BEGIN
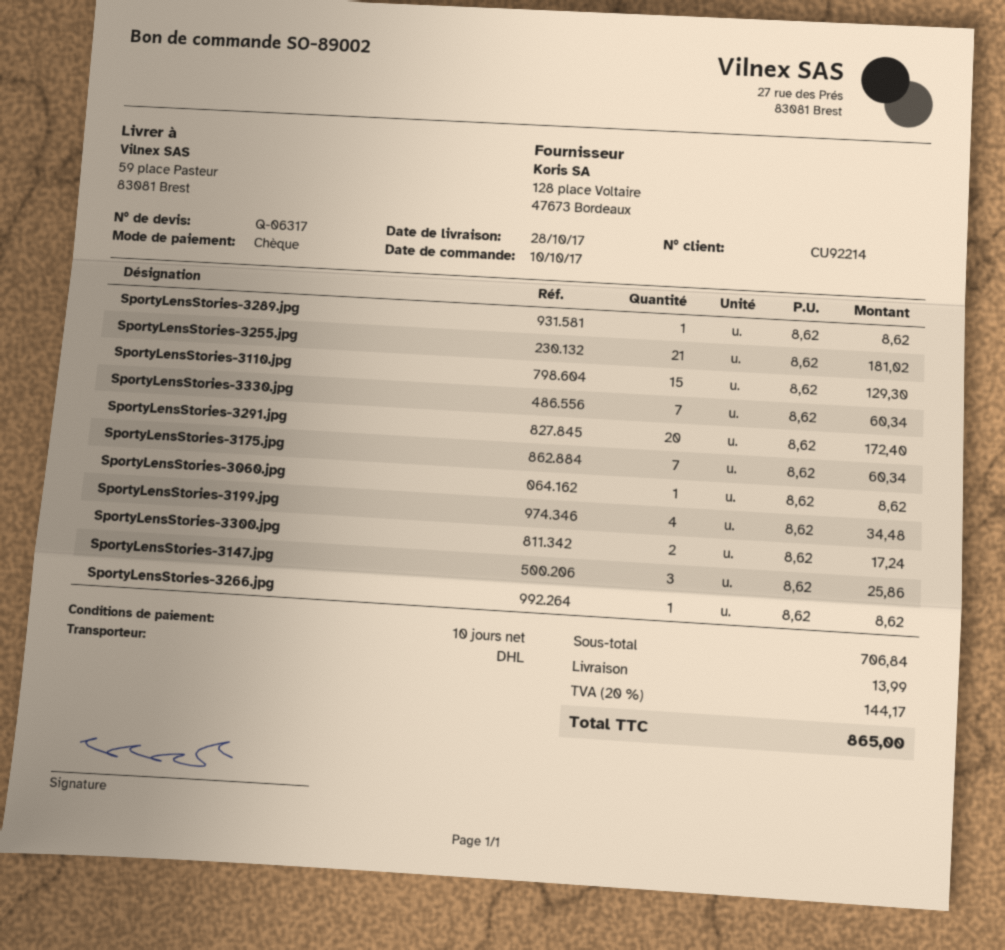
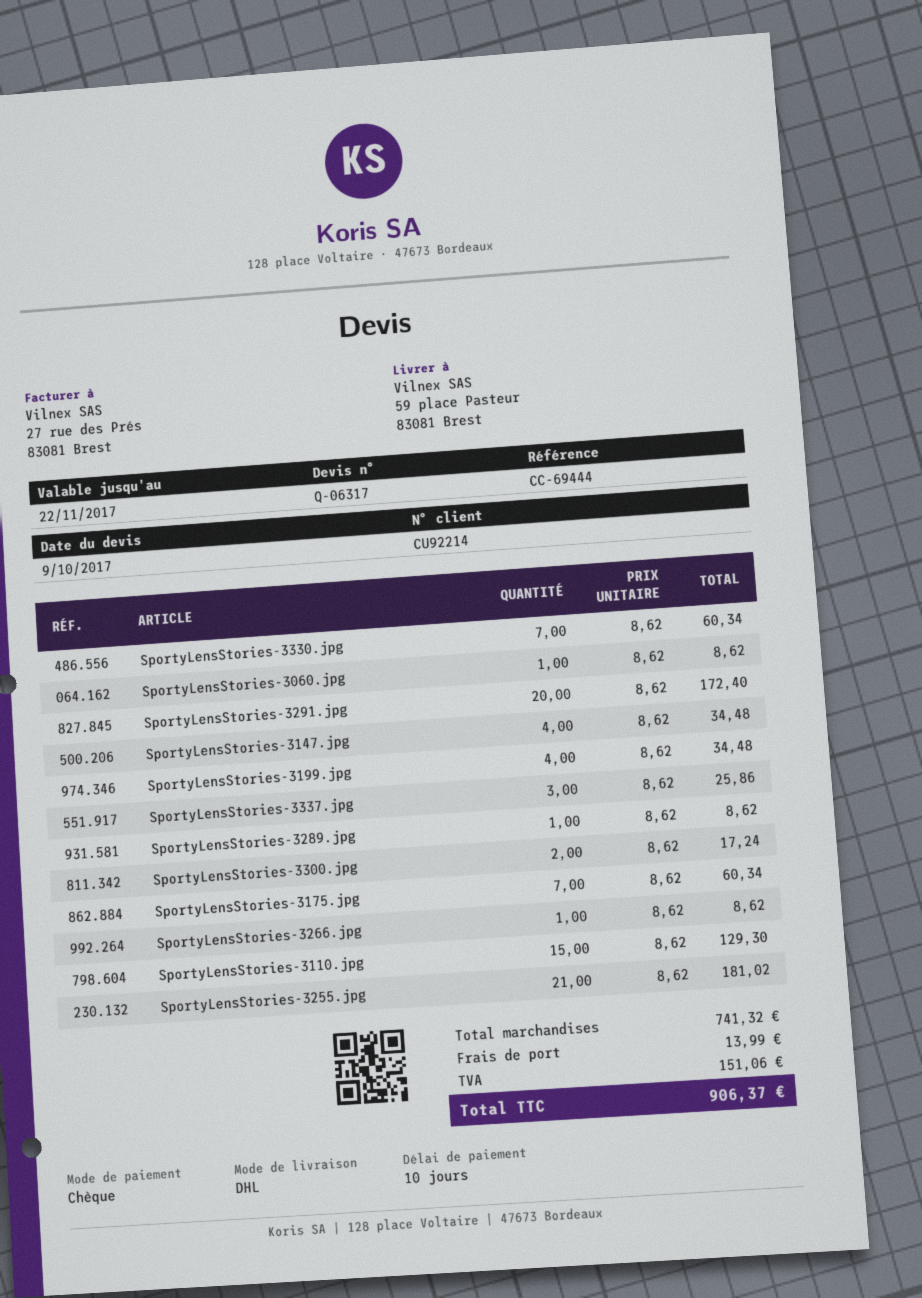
SportyLensStories-3147.jpg: 3 x 8.62 = 25.86 -> 4 x 8.62 = 34.48
SportyLensStories-3337.jpg: none -> 3 x 8.62 = 25.86
subtotal: 706.84 -> 741.32
tax: 144.17 -> 151.06
total: 865.00 -> 906.37

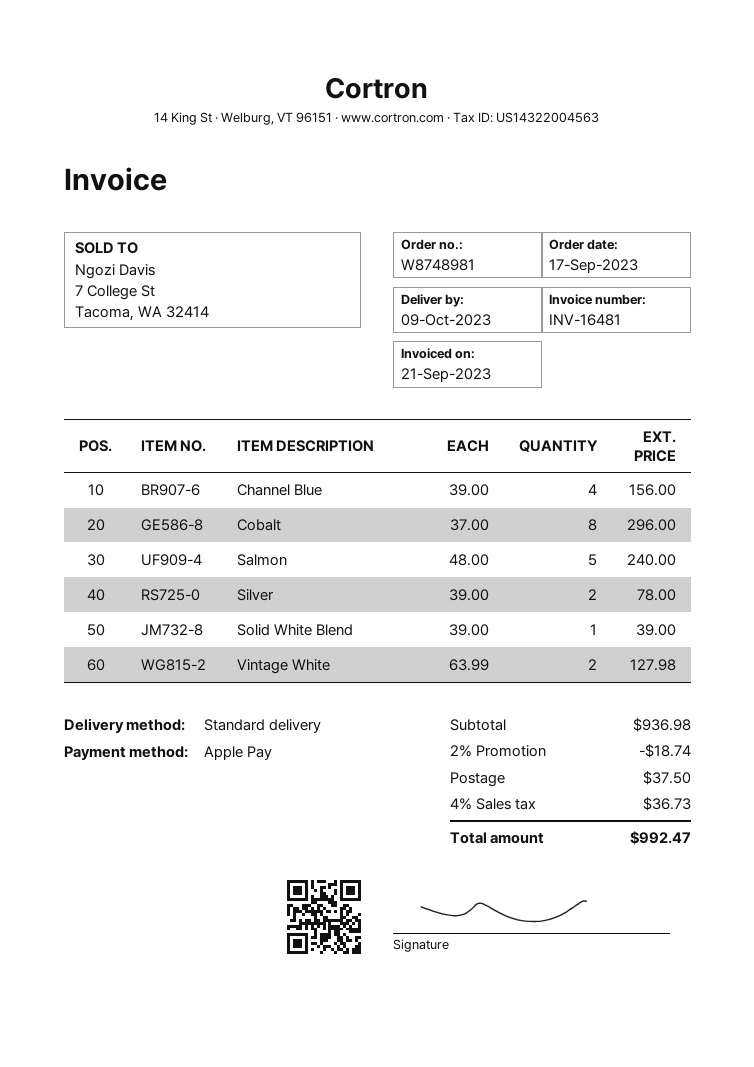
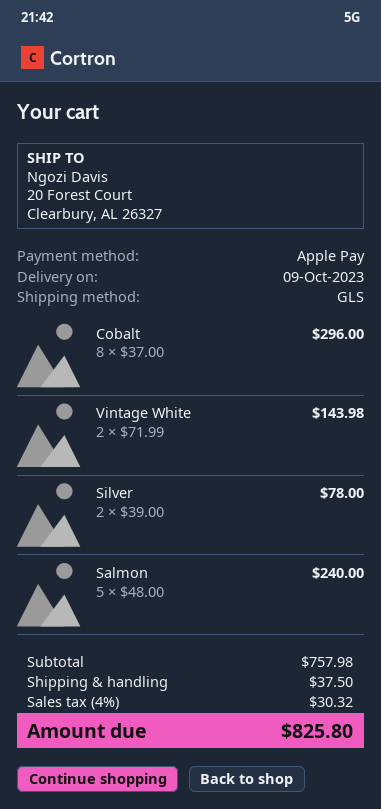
shipping method: standard -> GLS
Channel Blue: 4 x 39.00 = 156.00 -> none
Solid White Blend: 1 x 39.00 = 39.00 -> none
Vintage White: 2 x 63.99 = 127.98 -> 2 x 71.99 = 143.98
subtotal: 936.98 -> 757.98
discount: 2% = 18.74 -> none
tax: 4% = 36.73 -> 4% = 30.32
total: 992.47 -> 825.80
END
§ **Work instruction**
Each entry should be transcribed exactly as given, with pictures omitted.

§ **Exercise result**
SportyLensStories-3147.jpg: 3 x 8.62 = 25.86 -> 4 x 8.62 = 34.48
SportyLensStories-3337.jpg: none -> 3 x 8.62 = 25.86
subtotal: 706.84 -> 741.32
tax: 144.17 -> 151.06
total: 865.00 -> 906.37

shipping method: standard -> GLS
Channel Blue: 4 x 39.00 = 156.00 -> none
Solid White Blend: 1 x 39.00 = 39.00 -> none
Vintage White: 2 x 63.99 = 127.98 -> 2 x 71.99 = 143.98
subtotal: 936.98 -> 757.98
discount: 2% = 18.74 -> none
tax: 4% = 36.73 -> 4% = 30.32
total: 992.47 -> 825.80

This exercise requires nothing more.